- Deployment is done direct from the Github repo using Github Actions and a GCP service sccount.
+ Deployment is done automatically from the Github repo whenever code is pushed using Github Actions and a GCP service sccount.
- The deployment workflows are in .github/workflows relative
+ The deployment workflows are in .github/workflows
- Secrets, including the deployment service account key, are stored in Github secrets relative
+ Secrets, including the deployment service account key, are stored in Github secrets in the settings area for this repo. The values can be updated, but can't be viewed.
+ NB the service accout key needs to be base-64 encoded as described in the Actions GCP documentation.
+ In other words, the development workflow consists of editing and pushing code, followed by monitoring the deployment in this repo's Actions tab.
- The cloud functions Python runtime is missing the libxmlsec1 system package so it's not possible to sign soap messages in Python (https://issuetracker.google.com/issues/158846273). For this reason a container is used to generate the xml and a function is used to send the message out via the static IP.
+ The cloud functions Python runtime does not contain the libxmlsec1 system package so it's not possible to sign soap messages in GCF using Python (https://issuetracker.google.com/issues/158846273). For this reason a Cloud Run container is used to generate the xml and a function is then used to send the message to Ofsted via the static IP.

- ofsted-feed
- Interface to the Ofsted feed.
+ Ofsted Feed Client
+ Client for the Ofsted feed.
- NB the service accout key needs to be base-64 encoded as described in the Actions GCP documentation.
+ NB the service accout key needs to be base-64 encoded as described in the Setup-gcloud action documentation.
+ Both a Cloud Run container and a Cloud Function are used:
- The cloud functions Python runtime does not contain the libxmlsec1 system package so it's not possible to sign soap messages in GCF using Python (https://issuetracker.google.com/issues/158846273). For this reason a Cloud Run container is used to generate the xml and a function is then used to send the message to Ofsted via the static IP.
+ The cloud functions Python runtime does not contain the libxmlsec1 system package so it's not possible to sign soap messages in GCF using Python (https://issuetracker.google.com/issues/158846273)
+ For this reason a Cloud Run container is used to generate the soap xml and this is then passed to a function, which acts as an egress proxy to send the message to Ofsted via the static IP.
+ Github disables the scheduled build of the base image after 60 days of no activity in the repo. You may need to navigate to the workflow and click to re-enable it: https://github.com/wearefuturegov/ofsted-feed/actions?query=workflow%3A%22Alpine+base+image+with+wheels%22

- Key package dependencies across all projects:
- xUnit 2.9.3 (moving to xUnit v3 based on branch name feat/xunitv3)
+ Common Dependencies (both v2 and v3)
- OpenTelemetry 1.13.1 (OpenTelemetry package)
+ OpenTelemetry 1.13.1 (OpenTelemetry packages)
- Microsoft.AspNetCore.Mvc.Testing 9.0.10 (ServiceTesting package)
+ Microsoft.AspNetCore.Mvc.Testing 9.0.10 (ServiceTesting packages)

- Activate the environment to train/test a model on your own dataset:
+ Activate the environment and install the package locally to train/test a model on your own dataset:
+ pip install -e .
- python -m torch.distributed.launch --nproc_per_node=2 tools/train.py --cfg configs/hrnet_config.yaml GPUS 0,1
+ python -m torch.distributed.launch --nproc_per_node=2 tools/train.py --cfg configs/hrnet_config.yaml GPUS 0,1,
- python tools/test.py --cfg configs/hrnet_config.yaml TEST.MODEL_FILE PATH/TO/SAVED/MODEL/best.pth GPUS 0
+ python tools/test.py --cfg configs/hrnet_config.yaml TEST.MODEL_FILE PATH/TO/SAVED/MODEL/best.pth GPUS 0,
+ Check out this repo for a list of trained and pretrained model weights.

═══

Problem —
Give the number of lines in the records where the word "environment" shows up. Nothing else belongs in the reply.

Result —
2